Repeat the whole listing word for word, skipping pictures.

- - - - -

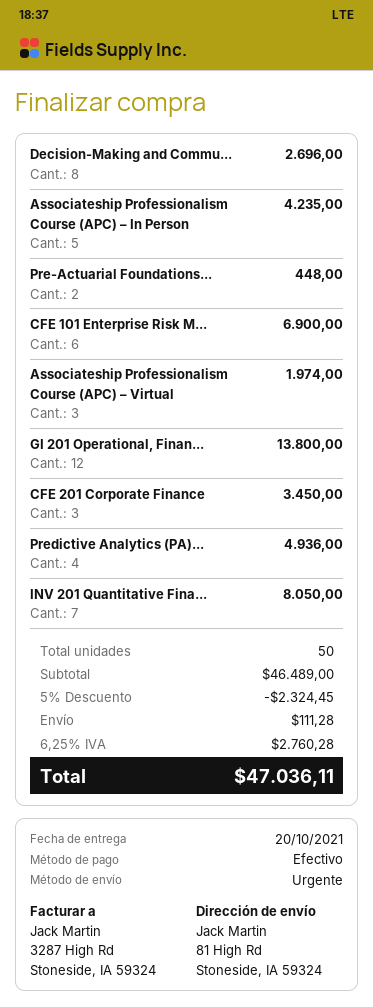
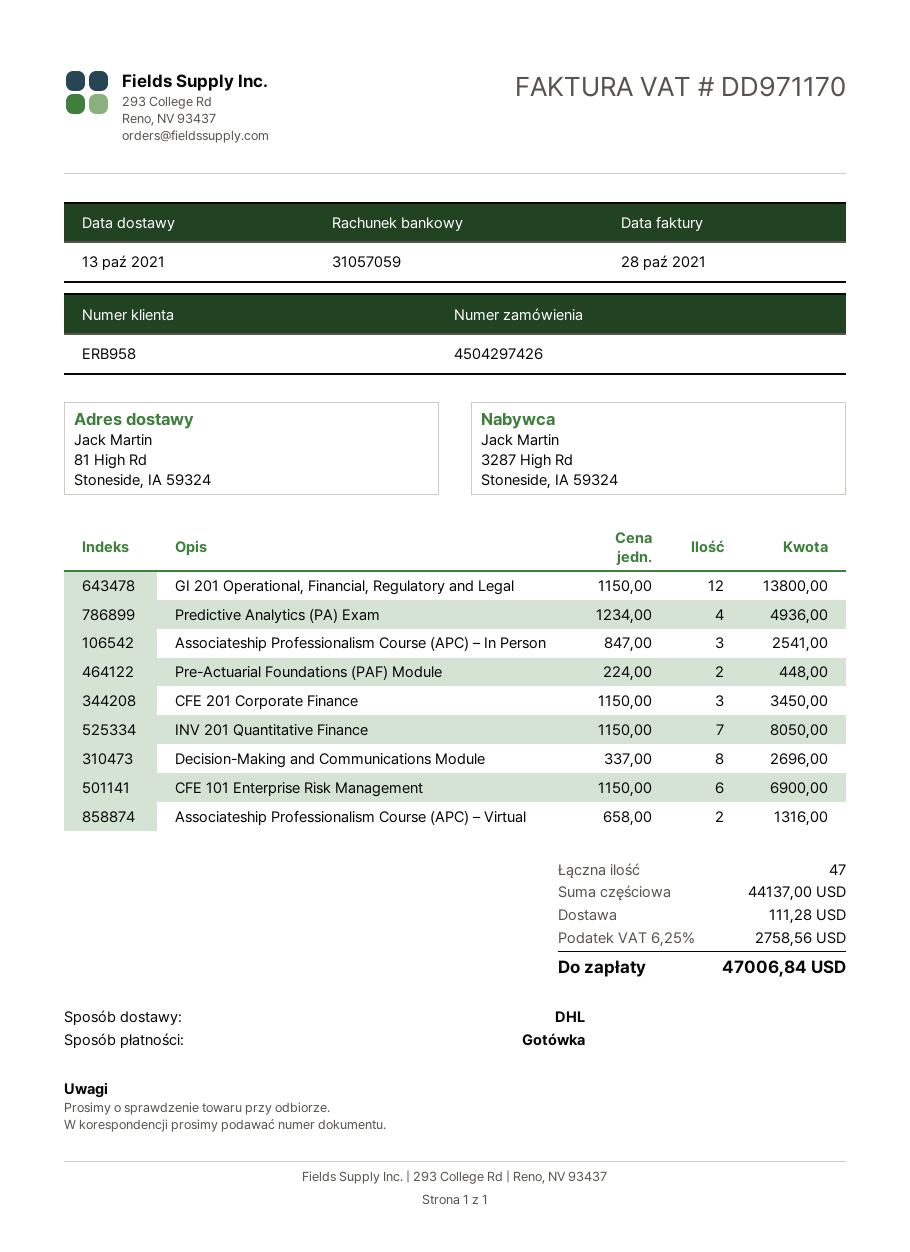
delivery date: 2021-10-20 -> 2021-10-13
shipping method: express -> DHL
Associateship Professionalism Course (APC) – In Person: 5 for 4235.00 -> 3 for 2541.00
Associateship Professionalism Course (APC) – Virtual: 3 for 1974.00 -> 2 for 1316.00
total quantity: 50 -> 47
subtotal: 46489.00 -> 44137.00
discount: 5% = 2324.45 -> none
tax: 6.25% = 2760.28 -> 6.25% = 2758.56
total: 47036.11 -> 47006.84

- - - - -

| EXERCISE ANSWER |
delivery date: 2021-10-20 -> 2021-10-13
shipping method: express -> DHL
Associateship Professionalism Course (APC) – In Person: 5 for 4235.00 -> 3 for 2541.00
Associateship Professionalism Course (APC) – Virtual: 3 for 1974.00 -> 2 for 1316.00
total quantity: 50 -> 47
subtotal: 46489.00 -> 44137.00
discount: 5% = 2324.45 -> none
tax: 6.25% = 2760.28 -> 6.25% = 2758.56
total: 47036.11 -> 47006.84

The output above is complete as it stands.